Sabemos que, necesariamente, la vía XIX, o XX, del Itinerario de Antonino se tenía que adentrar en el Valcarce, aunque existen varias teorías sobre el trazado final para salir del valle. Así, es plausible que en la época imperial este tramo se pudiese recorrer en carro.

Esto último ya no fue posible en el medievo y hasta que, en época de Carlos III, Carlos de Lemaur inició los trabajos del Camino Real, no era posible adentrarse en Galicia con ningún tipo de carruaje, marcando Villafranca del Bierzo el límite de la circulación sobre ruedas.

Esta nueva calzada, de la que nos queda, entre otras cosas, la magnífica muestra de un leguario, olvidado entre la maleza, a la salida de Trabadelo, fue descrita, quizás por vez primera por los futuros presidentes de los EE UU John Adams y su hijo, John Quincy Adams, durante su viaje terrestre a París.

Después vino la N-VI en sus dos trazados, de principios y de finales del siglo XX, y finalmente la A-6, que abrió profundas heridas en el valle aún sin cicatrizar.
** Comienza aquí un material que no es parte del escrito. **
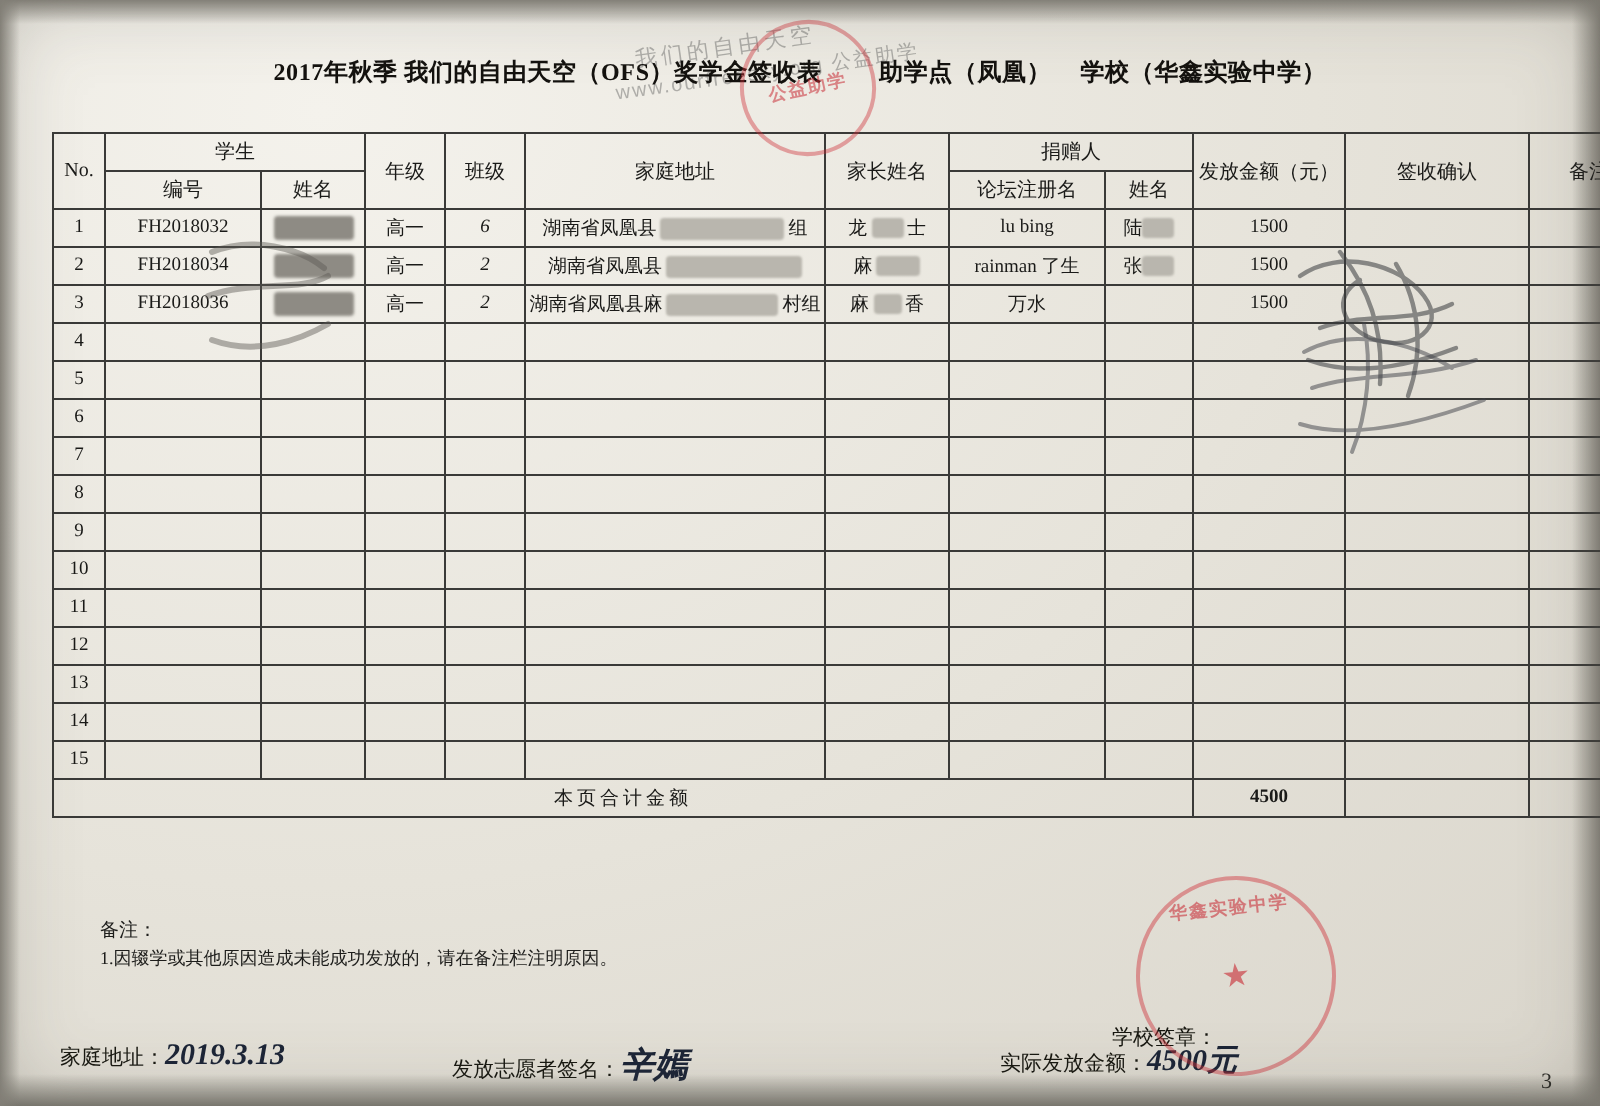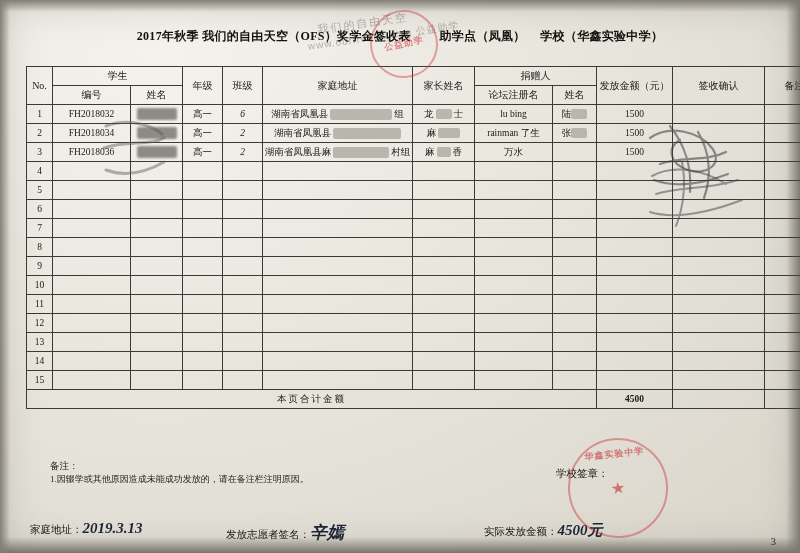"学校签章：" .footer-right-1 { top: 467px -> 512px }
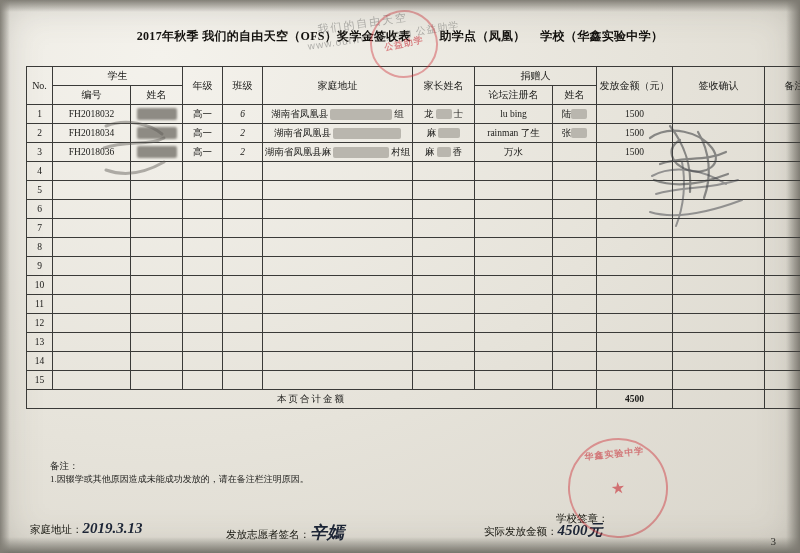"实际发放金额：4500元" .footer-right-2 { left: 484px -> 500px }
Que su ejecución fue una auténtica chapuza ha quedado definitivamente confirmado, y no sólo con los viaductos, sino también, entre otros muchos aspectos, con el poco respeto mostrado por el Camino de Santiago.

El que podía ser, y quizás alguna vez fue, uno de los tramos más bonitos del Camino, se convirtió en uno de los más desagradables y peligrosos. La construcción de una senda, separada por un muro de hormigón de la N-VI, vino a aliviar un poco la peligrosidad de un itinerario declarado Patrimonio de la Humanidad e Itinerario Cultural Europeo. No sé a que dedicaron el uno por ciento cultural correspondiente a esta obra, pero estoy seguro que el Camino no se llevó nada.

El aprovechamiento de tramos de la N-VI para la autovía llevó a que se recuperase para el tráfico rodado parte de la antigua N-VI. En lugares como Ruitelán se colocaron biondas, por delante de los antiguos muros, que achicaron todavía más el arcén, único sitio por donde pueden circular los peregrinos.

En mi época de concejal en Vega de Valcarce denuncié repetidamente este hecho, sin que autoridades municipales, autonómicas ni estatales moviesen un dedo.

Más adelante, el concejal José Luis García Peña se cansó de reclamar una senda, paralela a la carretera, similar a la que se hizo para que los peregrinos suban al faro de Fisterra, pero nadie escuchó sus peticiones.

La Junta de Castilla y León se preocupa mucho de regular, dirigir y condicionar, a veces con poco rigor histórico artístico y pésimo gusto, las obras que hacen los particulares, pero no es capaz de mantener mínimamente los tramos del Camino que coinciden con carreteras de su competencia. Lo único que suelen hacer es llenar el camino de enormes e innecesarias señales verticales, con lo que, supongo, justificarán que han invertido en el Camino.

Con todo, el mayor desaguisado, un auténtico insulto a la inteligencia, lo cometieron los operarios de la propia Junta de Castilla y León cuando, hace quizás un año, colocaron una nueva bionda en la antigua N-VI, entre Vega de Valcarce y Ruitelán, sin sustituir la anterior, achicando completamente la senda de los peregrinos y dejándolos a merced de los coches.

Hacer una senda paralela a la carretera para los peregrinos quizás suponga un esfuerzo presupuestario excesivo para la Junta, pero estropear lo que hay, por pura desidia, también nos cuesta dinero a los contribuyentes.